Task item
Below are some records. How many of their lines contain the string "display"? Answer with the number alone.

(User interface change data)

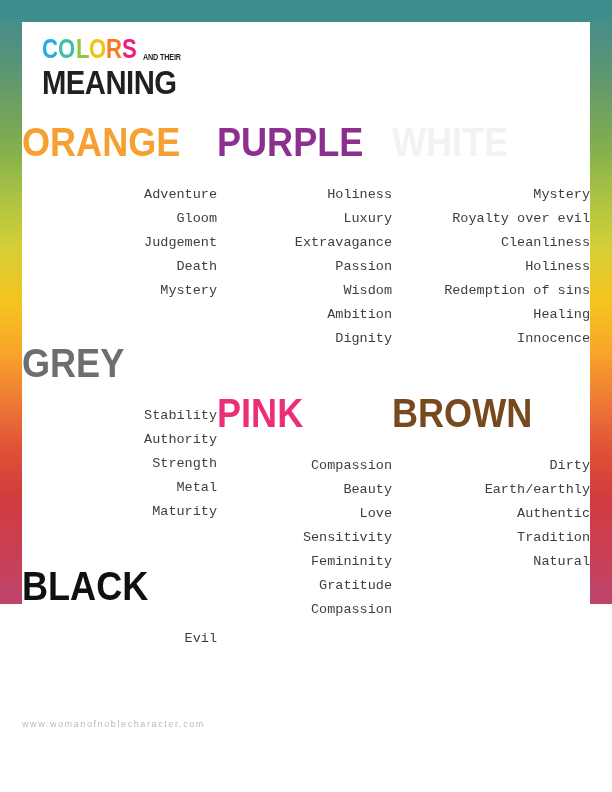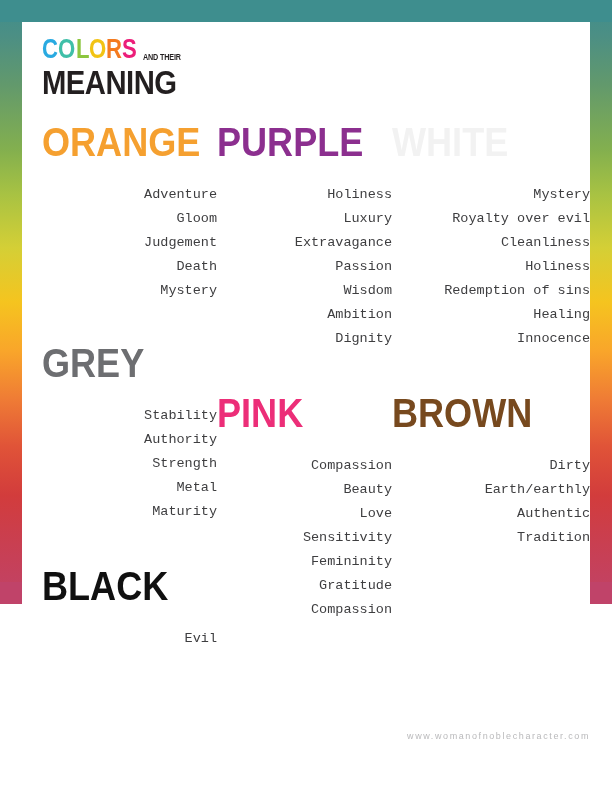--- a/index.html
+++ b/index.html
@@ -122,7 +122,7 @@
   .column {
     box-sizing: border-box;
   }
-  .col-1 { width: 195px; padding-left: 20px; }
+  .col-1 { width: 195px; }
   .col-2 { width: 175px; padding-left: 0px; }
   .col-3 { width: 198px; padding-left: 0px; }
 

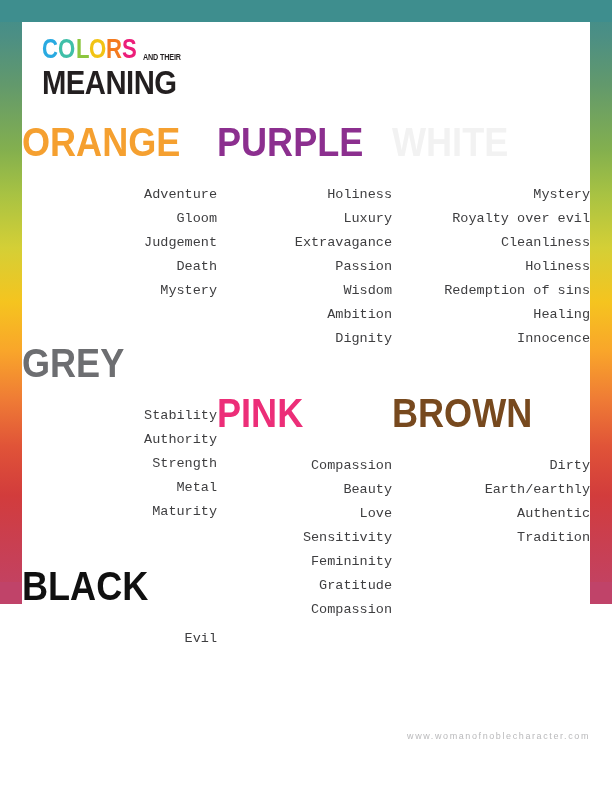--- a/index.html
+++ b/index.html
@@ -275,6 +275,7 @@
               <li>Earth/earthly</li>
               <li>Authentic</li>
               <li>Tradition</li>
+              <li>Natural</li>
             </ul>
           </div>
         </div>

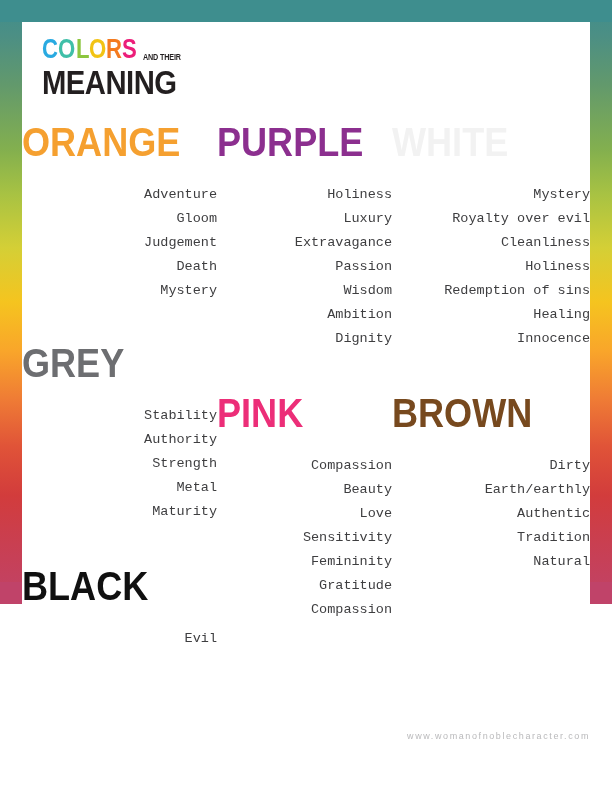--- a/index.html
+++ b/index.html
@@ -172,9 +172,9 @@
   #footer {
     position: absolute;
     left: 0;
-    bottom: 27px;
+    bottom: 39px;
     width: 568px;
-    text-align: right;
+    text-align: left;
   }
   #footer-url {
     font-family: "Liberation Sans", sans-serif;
--
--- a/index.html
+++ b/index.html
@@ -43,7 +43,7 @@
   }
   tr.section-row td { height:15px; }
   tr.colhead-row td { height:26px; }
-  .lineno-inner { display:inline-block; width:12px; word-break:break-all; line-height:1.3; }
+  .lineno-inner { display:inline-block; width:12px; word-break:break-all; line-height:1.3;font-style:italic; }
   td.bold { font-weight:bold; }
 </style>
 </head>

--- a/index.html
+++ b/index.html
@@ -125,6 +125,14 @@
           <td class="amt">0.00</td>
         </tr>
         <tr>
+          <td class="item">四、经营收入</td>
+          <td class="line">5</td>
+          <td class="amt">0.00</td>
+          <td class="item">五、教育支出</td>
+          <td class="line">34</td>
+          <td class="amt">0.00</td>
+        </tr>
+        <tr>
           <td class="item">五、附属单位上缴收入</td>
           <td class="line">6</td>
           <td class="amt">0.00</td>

Answer section
2